Abstract: Effective communication is essential for achieving successful outcomes across a wide range of healthcare settings, including mental health counseling and long-term patient care. Conversational artificial intelligence (AI) holds immense potential to enhance this communication by improving accessibility, delivering consistent support, and assisting care providers in offering tailored, high-quality responses. However, current AI systems face significant challenges in this domain, particularly due to the complex, sensitive, and multimodal nature of healthcare interactions.

One of the primary challenges lies in the privacy-sensitive context of healthcare, which limits access to annotated datasets and contributes to data scarcity. This limitation makes it difficult to train robust models, especially in specialized domains. Additionally, a large portion of healthcare communication occurs through spoken language, making it crucial to accurately capture the rich and nuanced information embedded in the speech modality. Modeling structured expert behavior further complicates the task, as it requires understanding subtle conversational dynamics and emulating provider expertise.

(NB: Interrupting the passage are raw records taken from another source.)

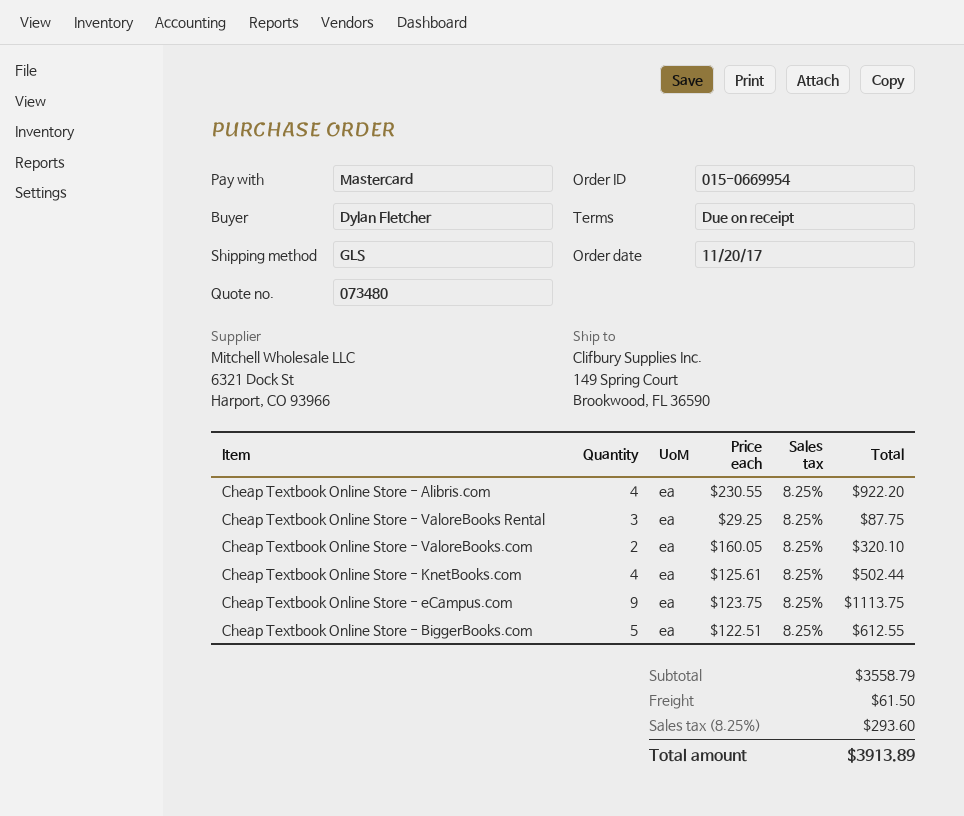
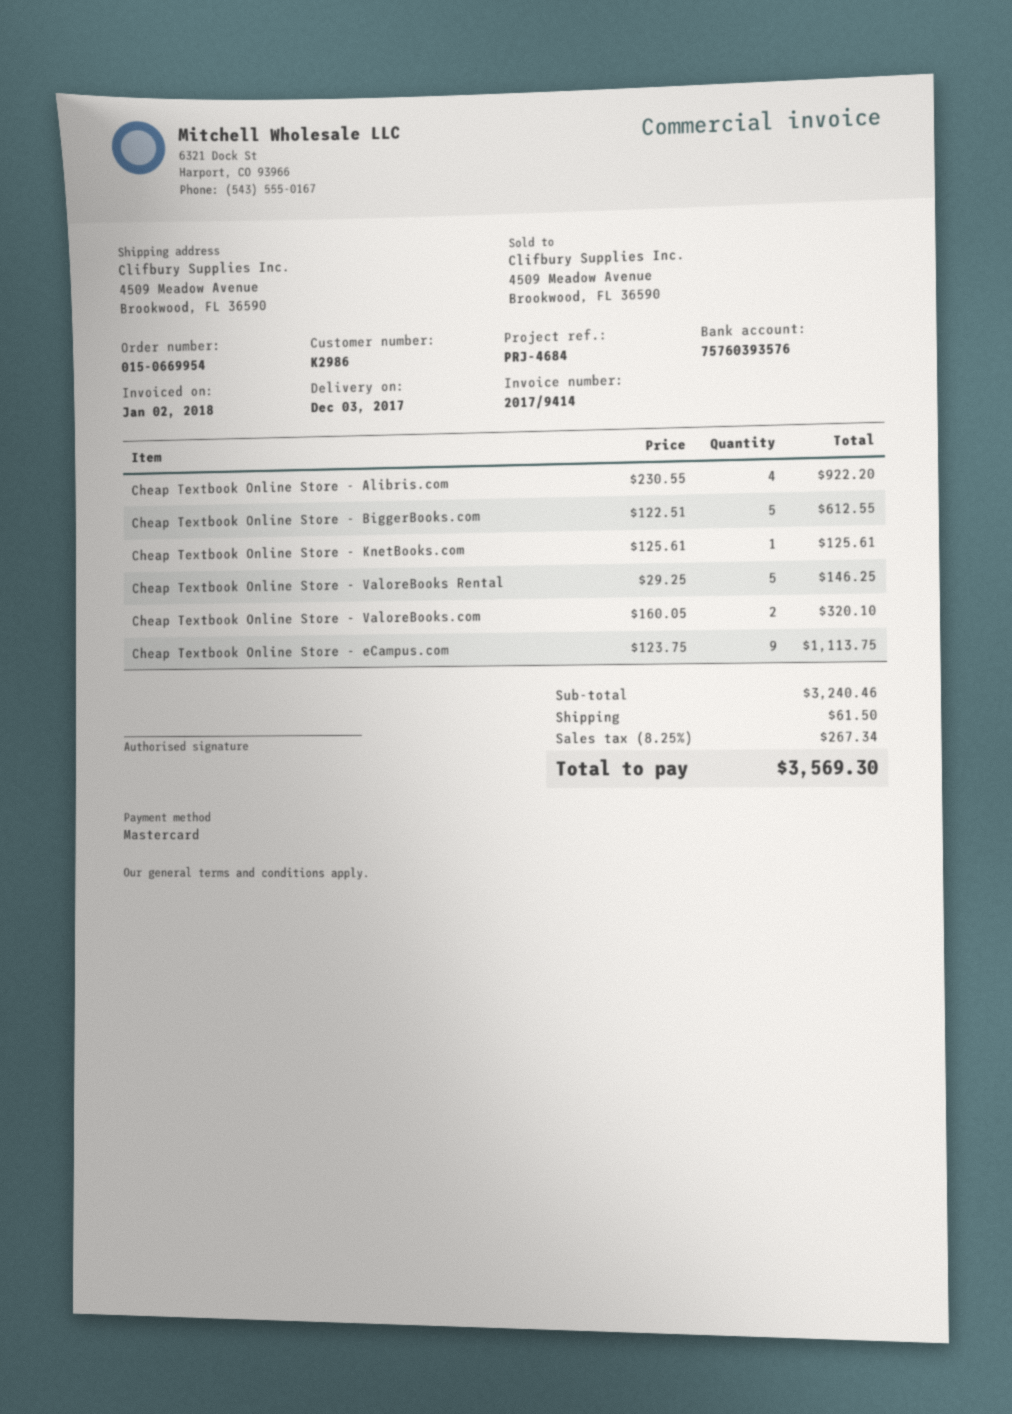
ship to: 149 Spring Court, Brookwood, FL 36590 -> 4509 Meadow Avenue, Brookwood, FL 36590
Cheap Textbook Online Store - ValoreBooks Rental: 3 x 29.25 = 87.75 -> 5 x 29.25 = 146.25
Cheap Textbook Online Store - KnetBooks.com: 4 x 125.61 = 502.44 -> 1 x 125.61 = 125.61
subtotal: 3558.79 -> 3240.46
tax: 8.25% = 293.60 -> 8.25% = 267.34
total: 3913.89 -> 3569.30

This thesis introduces a cohesive framework to address these challenges and advance conversational AI for healthcare communication. To combat data scarcity, it proposes methods that leverage unlabeled data through dialog-aware pretraining and context augmentation, improving model adaptability in domain-specific scenarios. For better speech integration, the work explores automatic speech recognition evaluation and speech-augmented counseling models that incorporate paralinguistic features, ensuring that the full spectrum of speech-based signals is used effectively.

To support conversations with diverse and sometimes competing objectives, the thesis introduces template-based reflective rewriting and dynamic optimization frameworks. These approaches enable systems to adapt in real time while remaining aligned with structured clinical goals. Additionally, tools for analyzing healthcare dialogues, such as models for counselor reflection scoring and multi-step strategy induction, provide actionable insights to support practitioner training and performance evaluation.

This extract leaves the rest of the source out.